__Task item__
Find the line containing "discount: 12% = 275.26 -> none". Retype it and every later line of the records exactly, leaving out pictures.
____ Record set
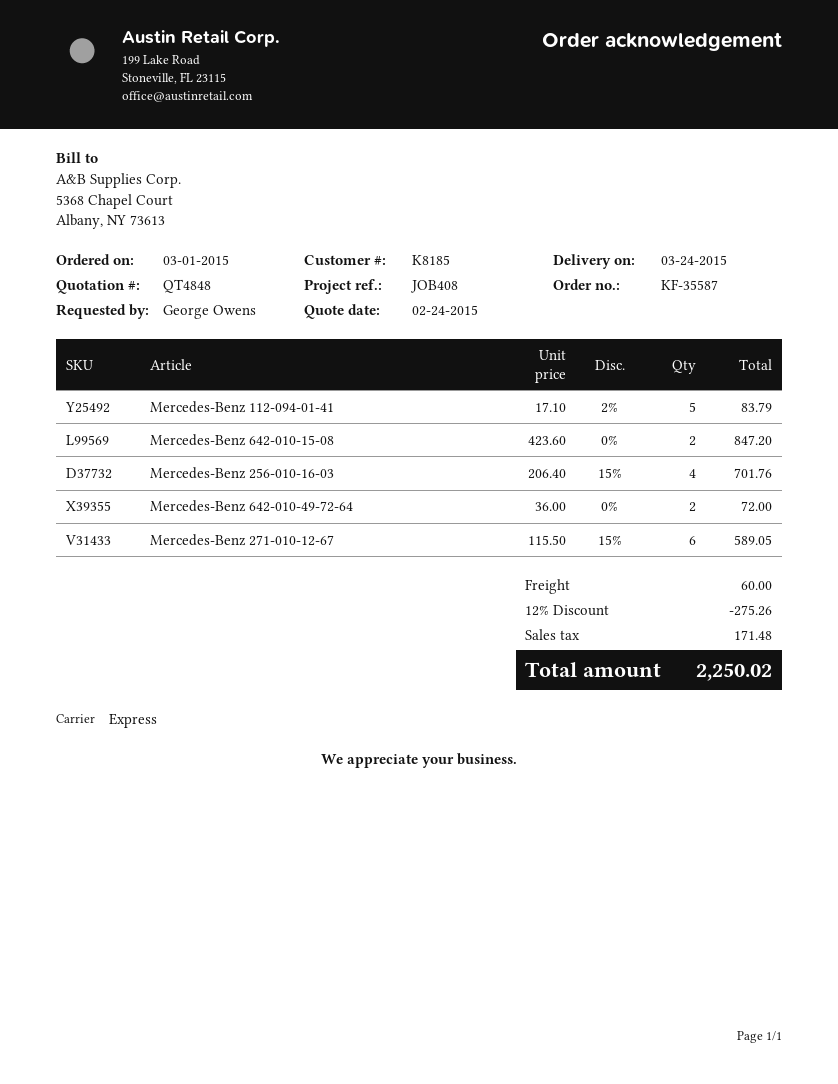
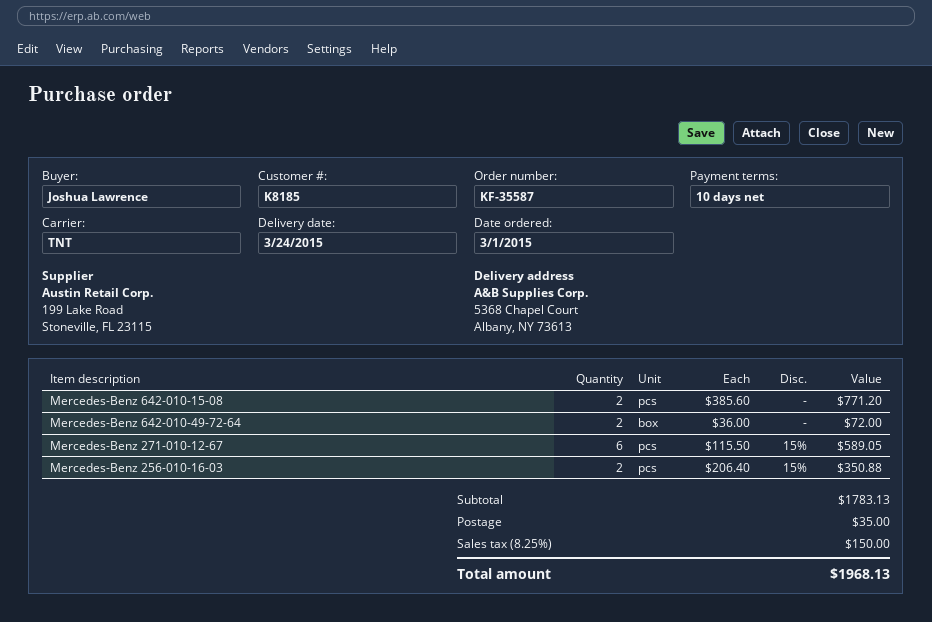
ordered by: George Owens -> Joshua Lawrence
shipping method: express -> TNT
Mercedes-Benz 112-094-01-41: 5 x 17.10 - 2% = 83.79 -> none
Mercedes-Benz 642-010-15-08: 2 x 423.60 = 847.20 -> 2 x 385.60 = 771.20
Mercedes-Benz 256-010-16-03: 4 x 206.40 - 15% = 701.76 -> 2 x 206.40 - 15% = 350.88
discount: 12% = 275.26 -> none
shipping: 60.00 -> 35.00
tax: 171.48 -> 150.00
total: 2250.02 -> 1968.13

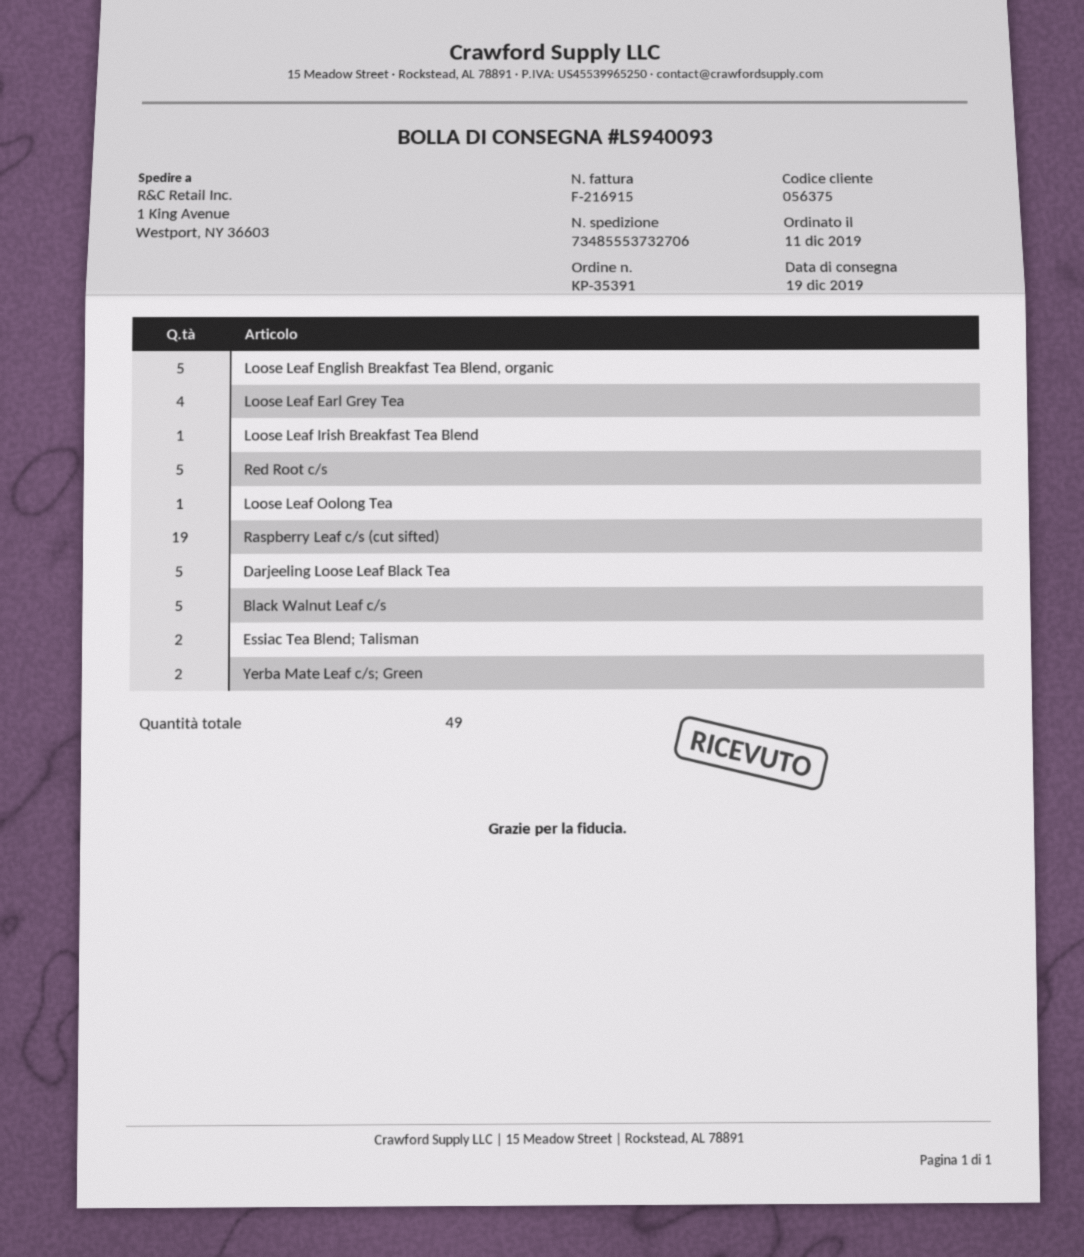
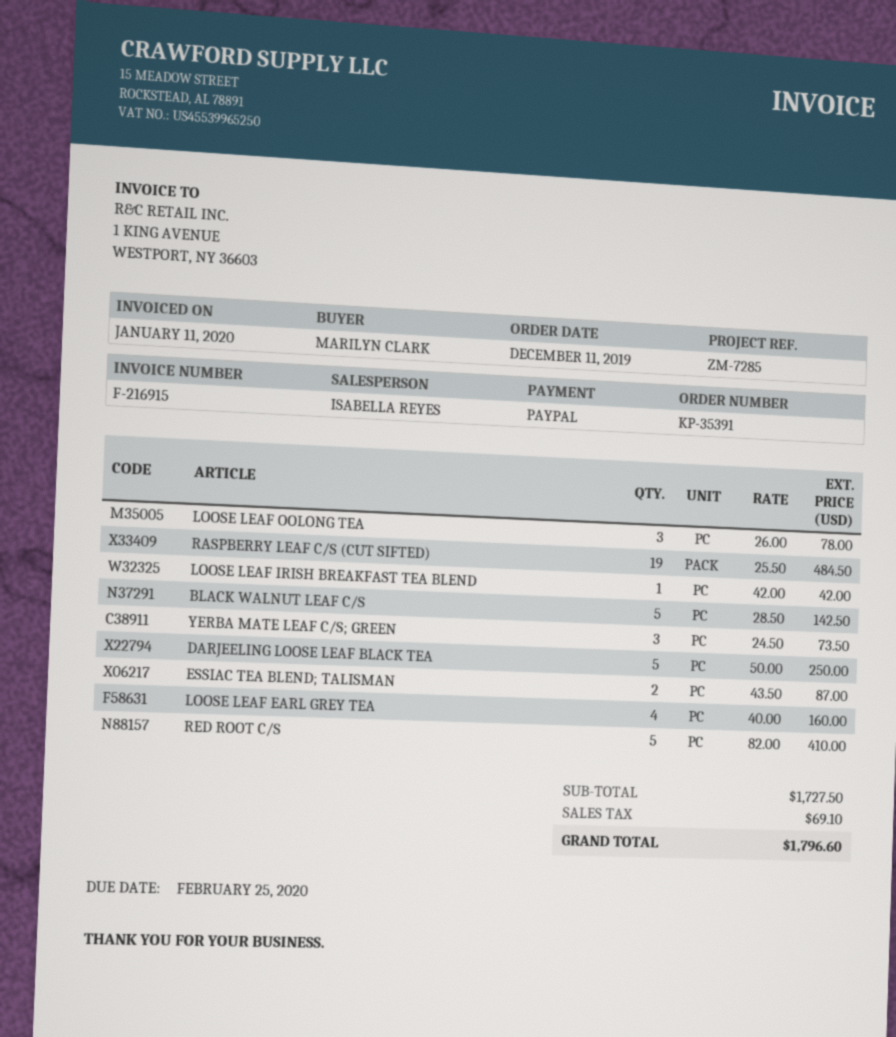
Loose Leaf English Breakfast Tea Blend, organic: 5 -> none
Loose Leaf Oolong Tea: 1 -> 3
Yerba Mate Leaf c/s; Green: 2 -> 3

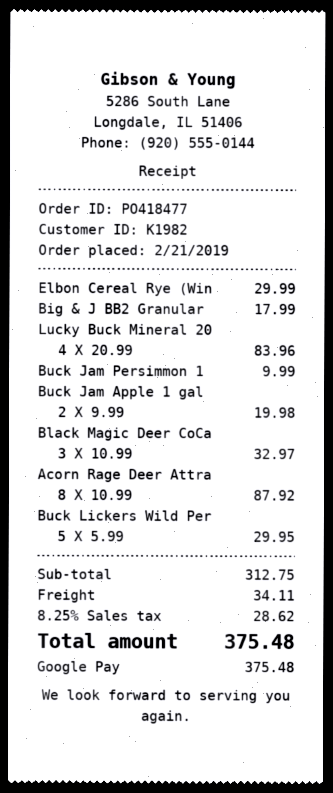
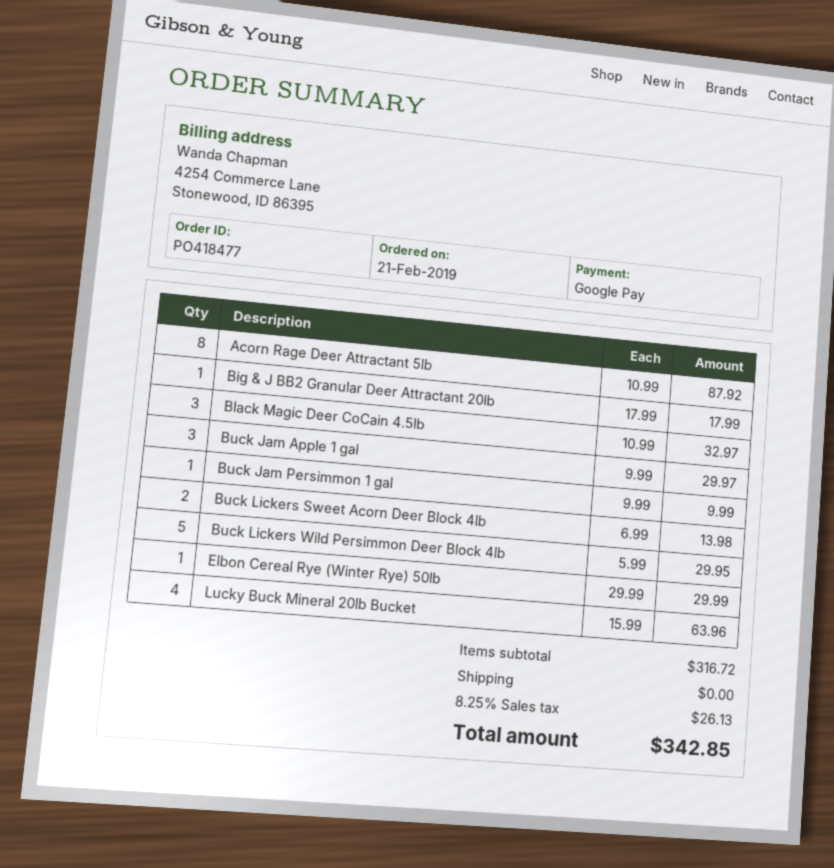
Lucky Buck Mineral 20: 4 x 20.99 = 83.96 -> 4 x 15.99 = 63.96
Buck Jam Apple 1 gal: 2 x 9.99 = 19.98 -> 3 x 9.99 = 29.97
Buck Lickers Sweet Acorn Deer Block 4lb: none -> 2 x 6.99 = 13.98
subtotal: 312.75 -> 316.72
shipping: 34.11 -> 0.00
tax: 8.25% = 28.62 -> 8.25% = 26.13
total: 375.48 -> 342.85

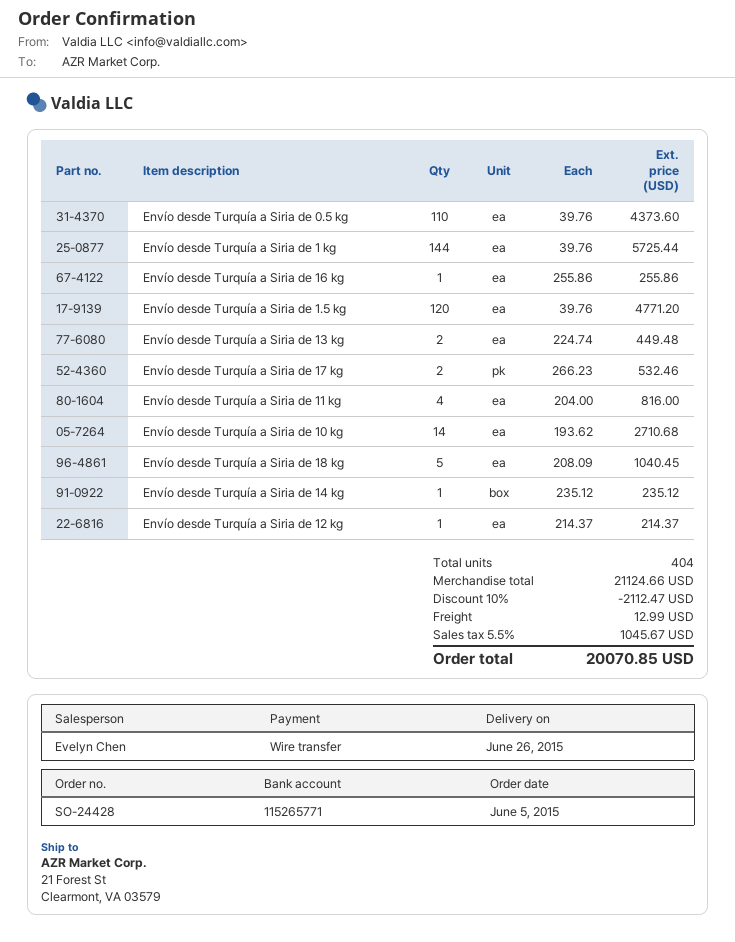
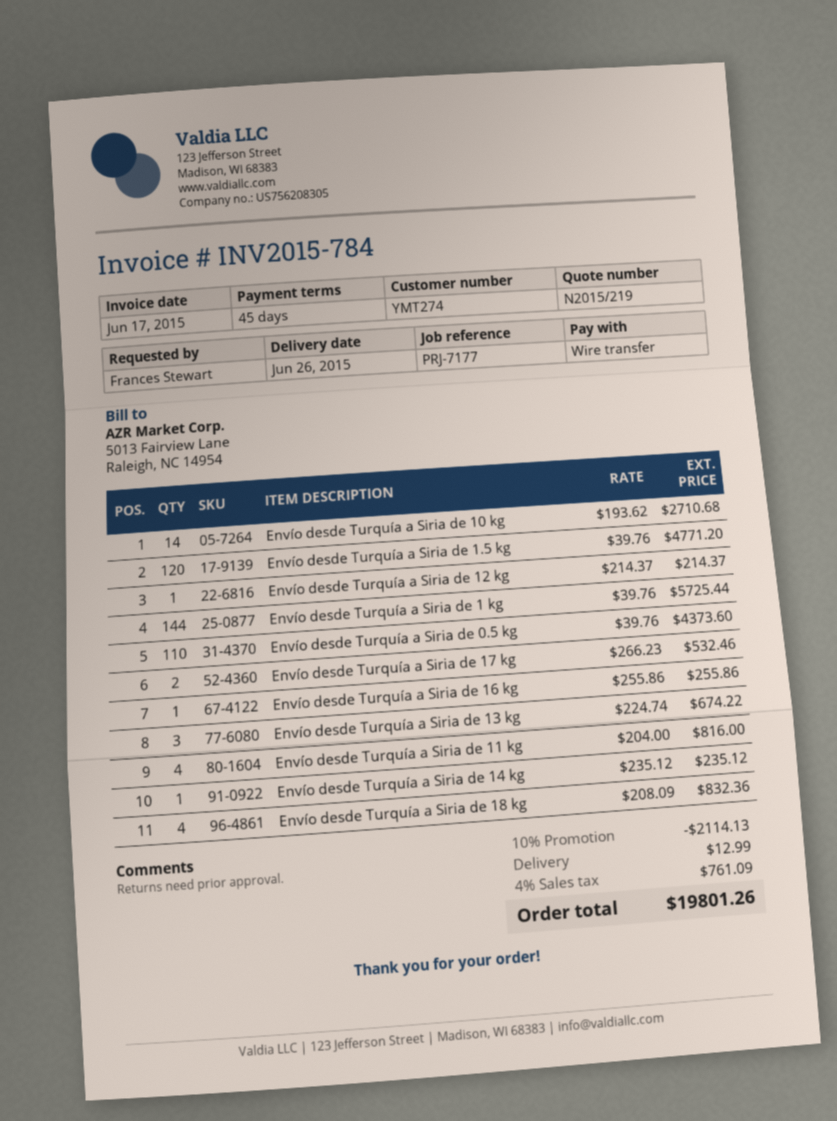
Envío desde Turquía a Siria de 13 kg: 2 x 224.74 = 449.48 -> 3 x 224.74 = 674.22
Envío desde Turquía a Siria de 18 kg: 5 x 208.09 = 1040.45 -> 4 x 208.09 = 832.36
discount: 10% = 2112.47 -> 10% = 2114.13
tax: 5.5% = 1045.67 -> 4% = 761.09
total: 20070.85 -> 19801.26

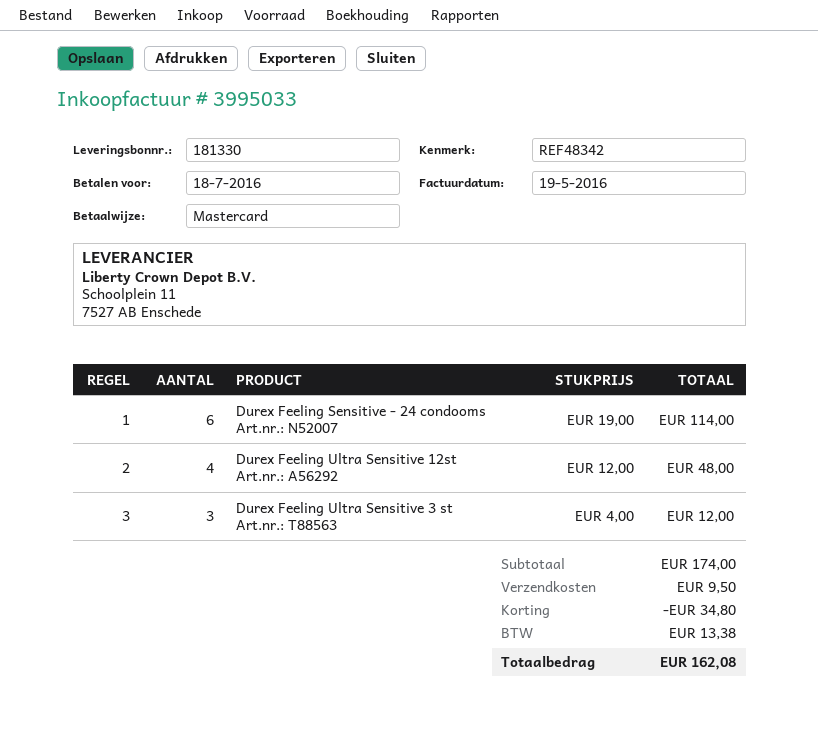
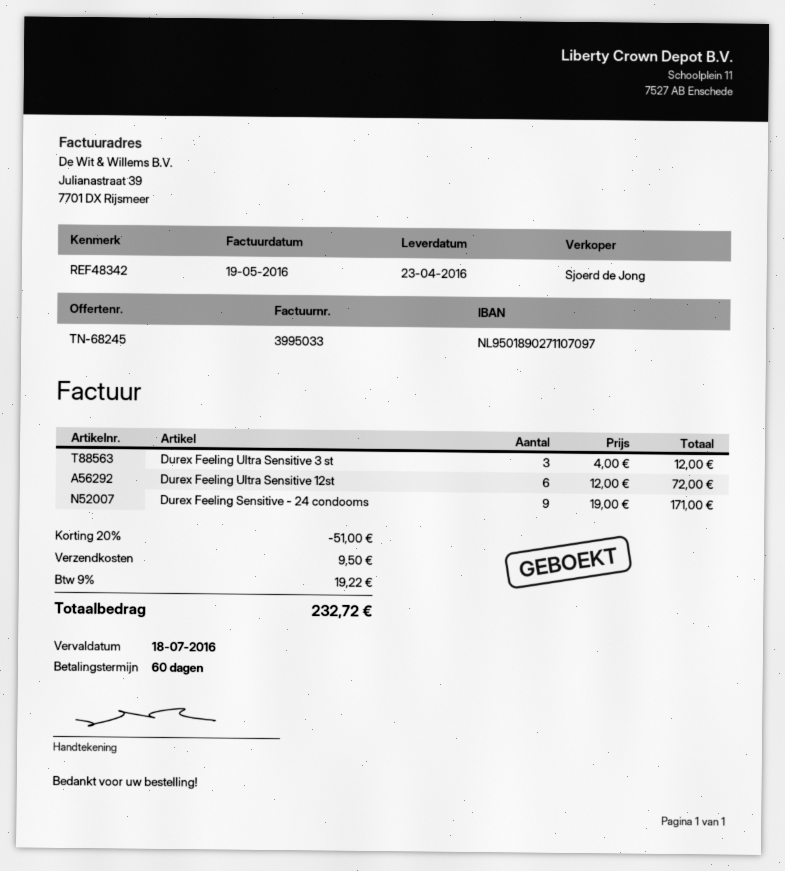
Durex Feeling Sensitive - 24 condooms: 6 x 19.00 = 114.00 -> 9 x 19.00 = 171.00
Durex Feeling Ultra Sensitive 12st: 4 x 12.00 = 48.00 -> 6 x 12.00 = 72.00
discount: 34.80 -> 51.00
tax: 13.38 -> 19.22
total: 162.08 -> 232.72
________
__Output below__
discount: 12% = 275.26 -> none
shipping: 60.00 -> 35.00
tax: 171.48 -> 150.00
total: 2250.02 -> 1968.13

Loose Leaf English Breakfast Tea Blend, organic: 5 -> none
Loose Leaf Oolong Tea: 1 -> 3
Yerba Mate Leaf c/s; Green: 2 -> 3

Lucky Buck Mineral 20: 4 x 20.99 = 83.96 -> 4 x 15.99 = 63.96
Buck Jam Apple 1 gal: 2 x 9.99 = 19.98 -> 3 x 9.99 = 29.97
Buck Lickers Sweet Acorn Deer Block 4lb: none -> 2 x 6.99 = 13.98
subtotal: 312.75 -> 316.72
shipping: 34.11 -> 0.00
tax: 8.25% = 28.62 -> 8.25% = 26.13
total: 375.48 -> 342.85

Envío desde Turquía a Siria de 13 kg: 2 x 224.74 = 449.48 -> 3 x 224.74 = 674.22
Envío desde Turquía a Siria de 18 kg: 5 x 208.09 = 1040.45 -> 4 x 208.09 = 832.36
discount: 10% = 2112.47 -> 10% = 2114.13
tax: 5.5% = 1045.67 -> 4% = 761.09
total: 20070.85 -> 19801.26

Durex Feeling Sensitive - 24 condooms: 6 x 19.00 = 114.00 -> 9 x 19.00 = 171.00
Durex Feeling Ultra Sensitive 12st: 4 x 12.00 = 48.00 -> 6 x 12.00 = 72.00
discount: 34.80 -> 51.00
tax: 13.38 -> 19.22
total: 162.08 -> 232.72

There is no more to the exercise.